As a curator and writer, Eloise Sweetman is invested in intimate and atmospheric experiences of exhibition-making. A common thread in her practice is deliberately engaging in hospitality and reconciling the responsibility of putting exhibitions, texts, talks, and events into the world. As such her practice intertwines the group exhibition format with a strong emphasis on event-based programming.

Projects and collaborations have been with Perth Institute of Contemporary Arts, Western Australia; Kunstlicht Journal of Visual Art and Culture, Amsterdam; Cookies, Amsterdam; Treignac Projet, Treignac; The Community, Paris; Kröller-Müller Museum, Otterlo; PUBLICS, Helsinki; MADA Gallery, Monash University Melbourne; A Tale of A Tub, Rotterdam; Stedelijk Museum, Amsterdam; De Appel, Amsterdam; Political Arts Initiative, Leiden; Casco – Institute for Art, Utrecht; Thai Pavilion, Venice Biennale, Venice; and Gallery VER, Bangkok.

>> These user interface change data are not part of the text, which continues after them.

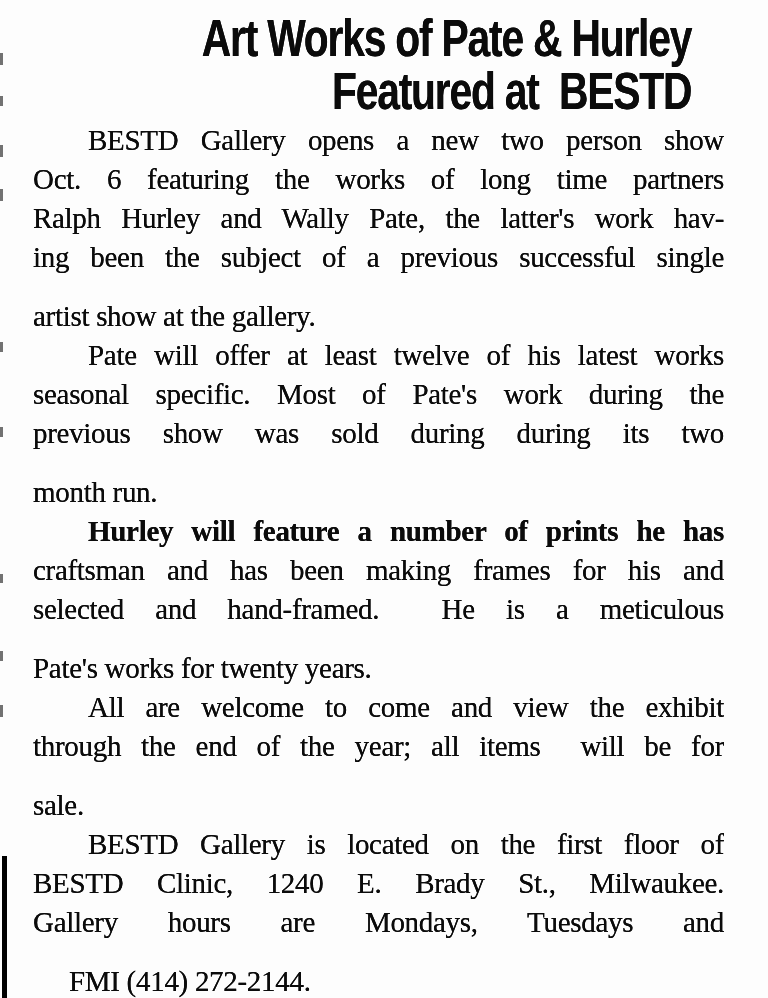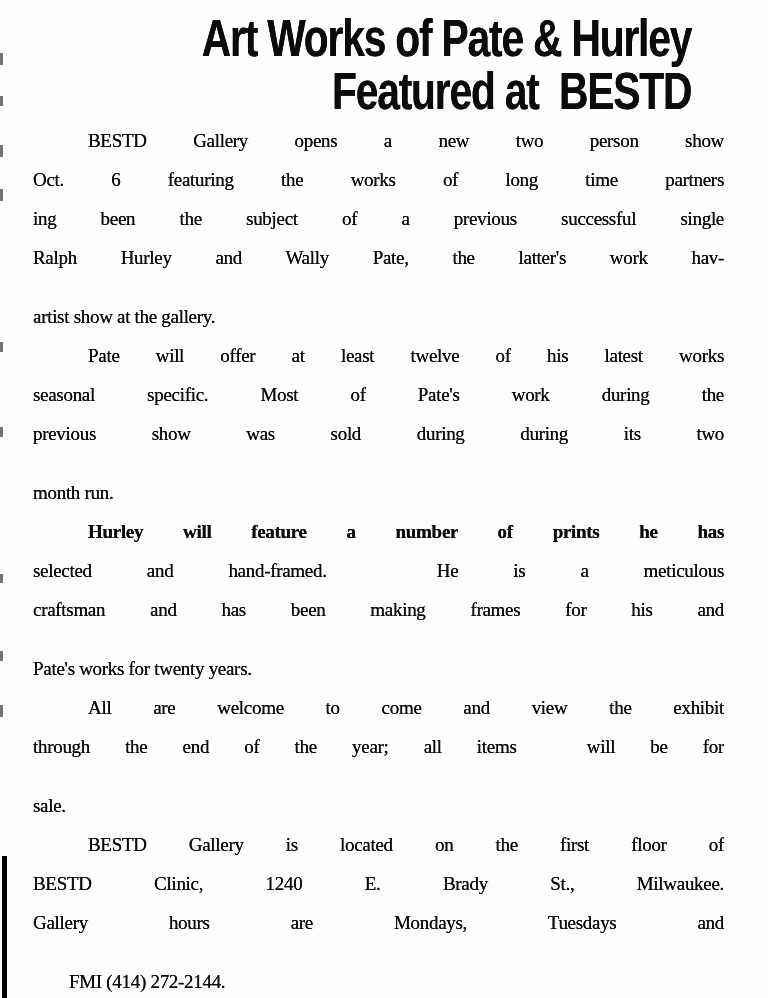"BESTD Gallery opens a new" .line { font-size: 19px -> 29px }
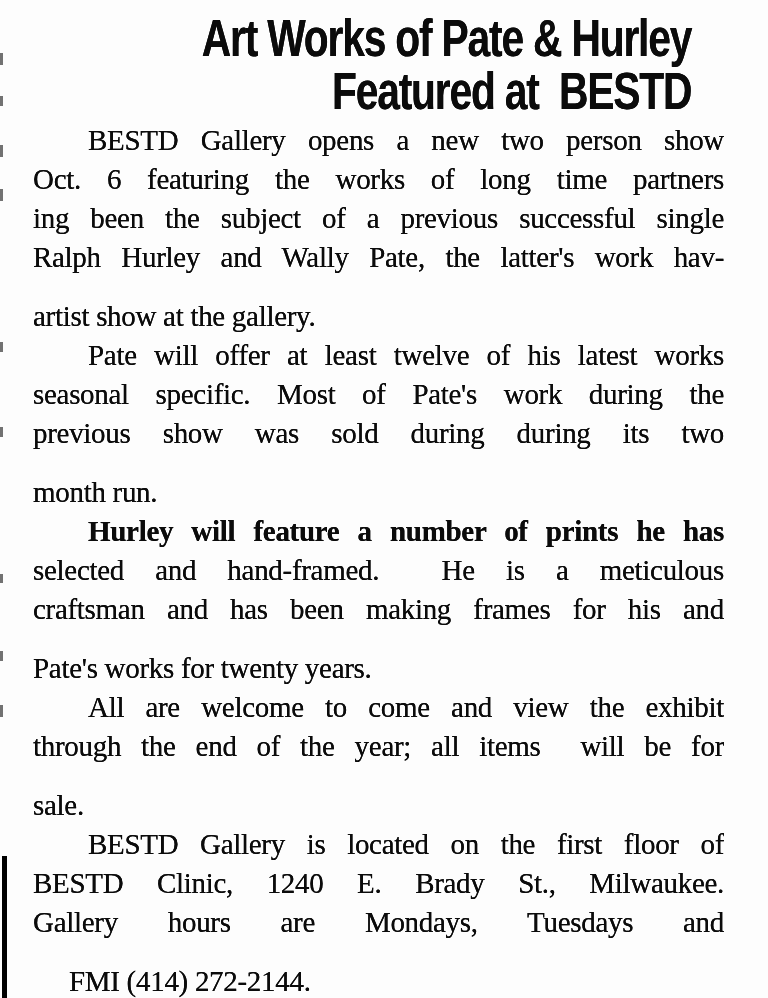"ing been the subject of" div.line { order: before "Ralph Hurley and Wally Pate," -> after "Ralph Hurley and Wally Pate," }
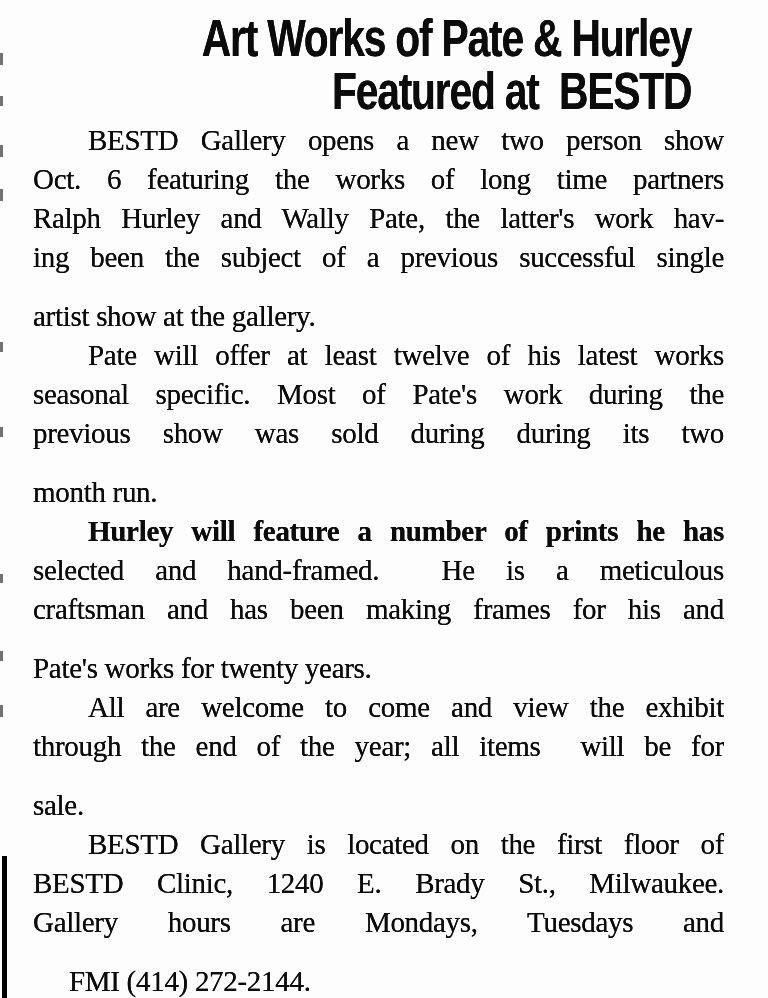"selected and hand-framed. He is" div.line { order: before "craftsman and has been making" -> after "craftsman and has been making" }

In 2017, with artist Jason Hendrik Hansma, Sweetman founded Shimmer, an exhibition, events and online platform in the Port of Rotterdam. She is currently co-director with Hansma. Through Shimmer Press, she published Curatorial Feelings, a book on curating, co-edited with Jo-ey Tang. With curator Kris Dittel, she is co-host of I Hope This Message Finds You Well, a podcast on curating, where they interview curators from around the world on the nature of curating.

In 2016 and 2017, she was curator-in-resident at the post-academic research centre Van Eyck Academie in Maastricht. Sweetman has been a guest tutor at the Royal Academy of The Hague, University of Amsterdam, Piet Zwart Institute, Columbus College of Art and Design, and Monash University of Art and Design. Currently, she is a theory lecturer at the Gerrit Rietveld Academie, Amsterdam.

Sweetman has a Master of Fine Art, School of Missing Studies, Sandberg Institute, Amsterdam and a Master of Art in Arts Management, University of the Arts Utrecht and Open Universities London.